Pierre Dubois se levanta temprano. Son las siete de la mañana en Lyon y afuera el cielo amenaza lluvia. En la mesa, su desayuno: café negro, un trozo de baguette y la radio encendida. En las noticias, una nueva reforma presupuestaria. El Gobierno vuelve a hablar de “ajuste”, de “responsabilidad fiscal”, de “moderación del gasto”. Pierre suspira, apaga la radio y se pone la chaqueta amarilla. Hoy hay manifestación. Otra.

En el metro, los carteles con cifras y promesas se confunden con los grafitis de las estaciones. “114 % de deuda pública”, dice el diario gratuito. Nadie parece leerlo. Pierre, profesor de historia en un instituto público, no se siente responsable de esa cifra. “Que lo paguen los ricos”, murmura. Y, sin saberlo, pronuncia la frase que define a todo un país.

La Francia que no quiere despertar

Francia lleva años caminando sobre una cuerda floja económica. Con una deuda que supera el 114 % del PIB y un 21% de la población trabajando para el estado, el país vive una contradicción permanente: quiere mantener su modelo de bienestar, pero rechaza cualquier ajuste que lo haga sostenible.

El resultado es una sociedad fatigada, crispada y, sobre todo, atrapada en un bucle psicológico: el sesgo de confirmación. Los votantes franceses —como Pierre— buscan noticias y discursos que reafirmen su convicción de que el problema está fuera, nunca dentro. Que la culpa es del sistema, de Bruselas, de los bancos o del Gobierno, pero nunca de su propio modelo de gasto y protección.

Durante los últimos tres años, cinco primeros ministros han intentado poner orden en ese equilibrio imposible. Todos han caído por el mismo motivo: nadie quiere ser quien diga que la fiesta se ha acabado.

El espejo que devuelve la IA

Intrigado por esta paradoja, pedí a una inteligencia artificial que analizara el perfil psicológico del votante francés. Le pedí que no pensara en cifras ni en ideologías, sino que imaginara a Francia como si fuera una sola persona.

El resultado fue tan preciso como inquietante: una mente brillante, culta, orgullosa, con rasgos obsesivos de control, ansiedad ante la incertidumbre y un fondo de narcisismo moral. Una persona que necesita sentirse superior para no sentirse vulnerable.
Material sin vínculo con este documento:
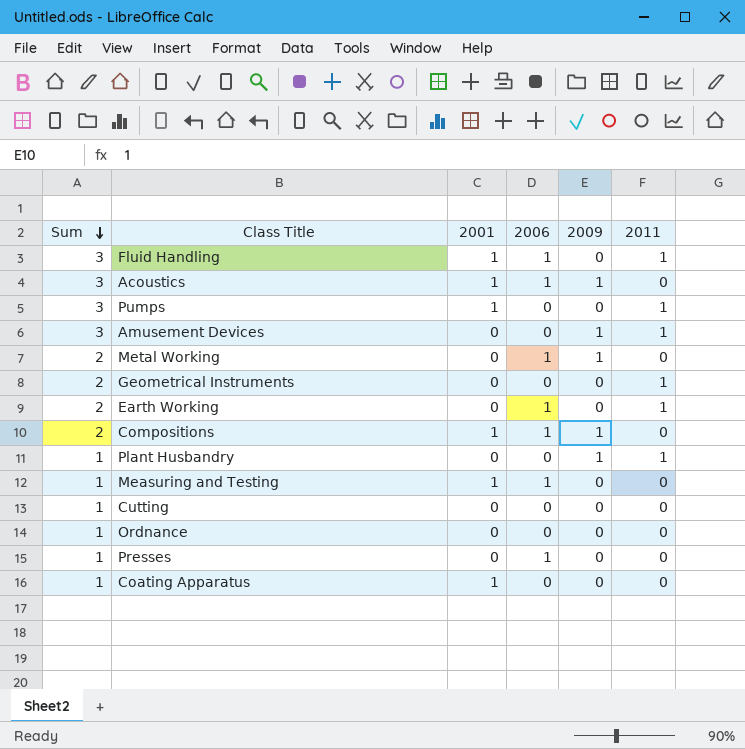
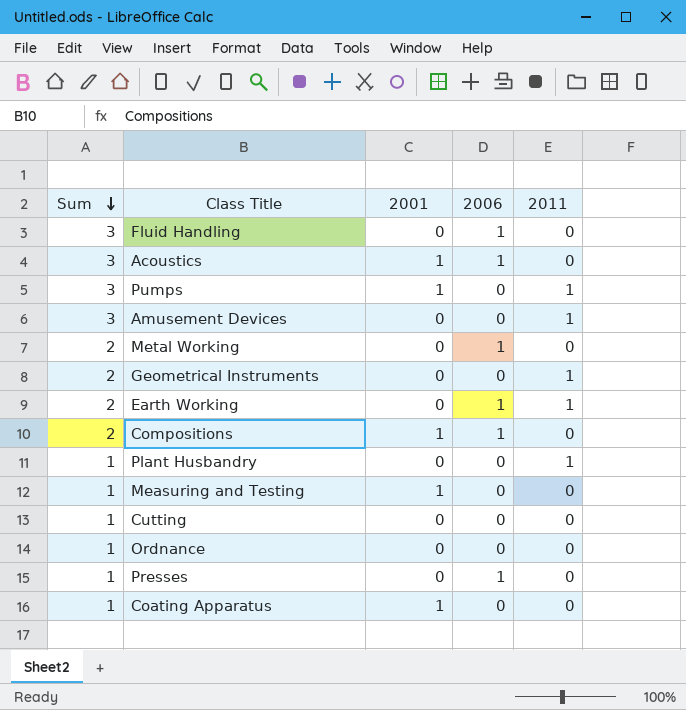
column 2009 | position: 5 -> none
Fluid Handling | 2001: 1 -> 0
Fluid Handling | 2011: 1 -> 0
Measuring and Testing | 2006: 1 -> 0

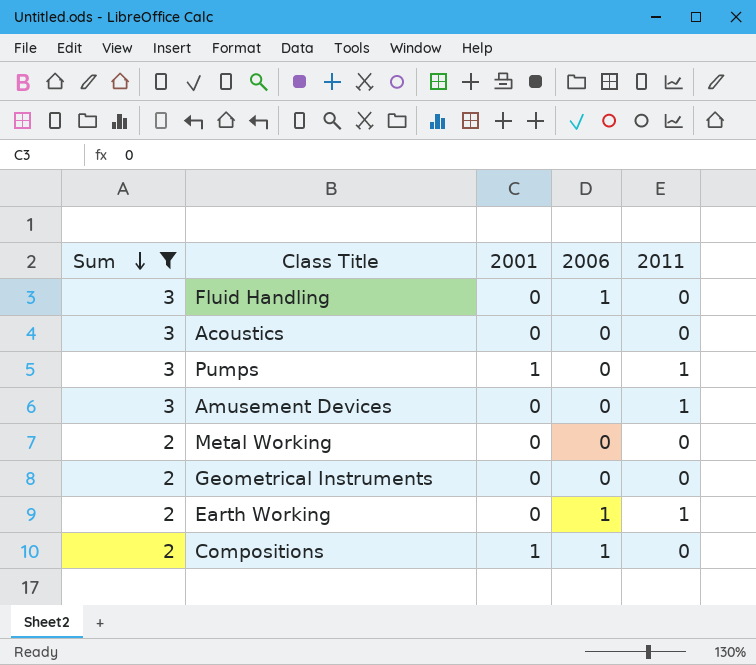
filter: none -> Sum != 1
Acoustics | 2001: 1 -> 0
Acoustics | 2006: 1 -> 0
Metal Working | 2006: 1 -> 0
Geometrical Instruments | 2011: 1 -> 0

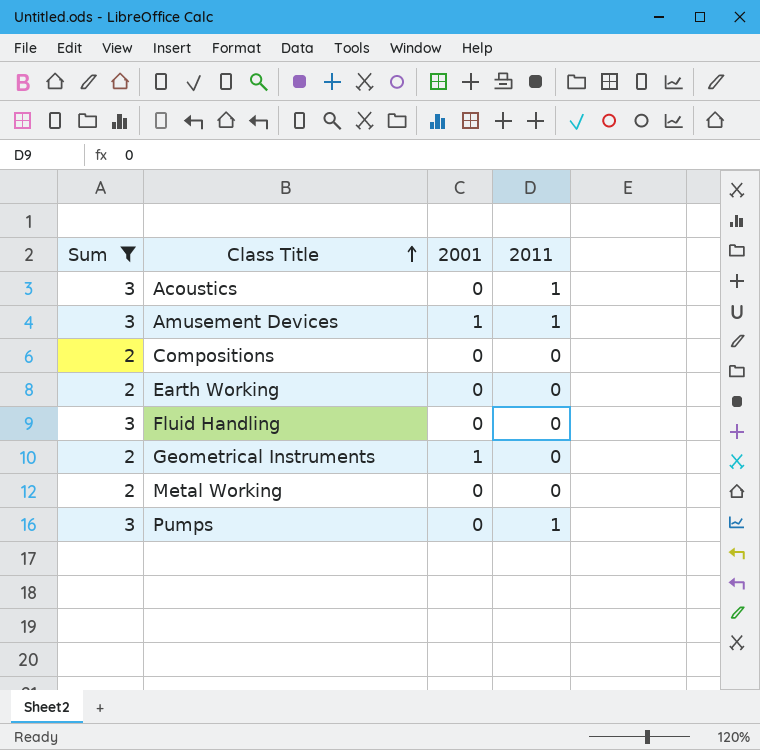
row order: Sum descending -> Class Title ascending
column 2006 | position: 4 -> none
Acoustics | 2011: 0 -> 1
Amusement Devices | 2001: 0 -> 1
Compositions | 2001: 1 -> 0
Earth Working | 2011: 1 -> 0
Geometrical Instruments | 2001: 0 -> 1
Pumps | 2001: 1 -> 0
Pero lo verdaderamente perturbador llegó cuando, desde mi habitual superioridad moral mediterránea, le pedí que hiciera el mismo ejercicio con España.

Y el diagnóstico fue peor.

El espejo que tampoco queremos mirar

El “votante español” —según el mismo modelo— es emocional, improvisador, simpático y brillante, pero incapaz de mantener la atención en lo importante. Vive en el presente, confía en la suerte y delega en el Estado lo que no quiere planificar. Tiene algo de niño y algo de superviviente. Se indigna rápido, pero se cansa antes. Y mientras protesta por los impuestos, pide más ayudas.

En otras palabras, si el francés vive en la neurosis del control, el español vive en el déficit de atención colectiva.

Ambos, sin embargo, comparten un mismo miedo: perder el bienestar sin asumir los sacrificios que implica sostenerlo.

Europa como diván

Quizás Europa, más que una unión política, sea una gran consulta de psicoterapia colectiva. Cada país con su trauma: el alemán con su culpa, el francés con su orgullo, el español con su desidia. Todos discutiendo quién tiene razón mientras la deuda crece, las calles se llenan de pancartas y los presupuestos se inflan como globos de feria.

Pierre, el profesor de Lyon, sigue caminando bajo la lluvia, rodeado de miles de personas como él. Canta consignas contra el Gobierno, pero no contra la deuda. Defiende su Estado social, pero no se pregunta quién lo paga. Al final del día, volverá a casa convencido de que ha hecho lo correcto.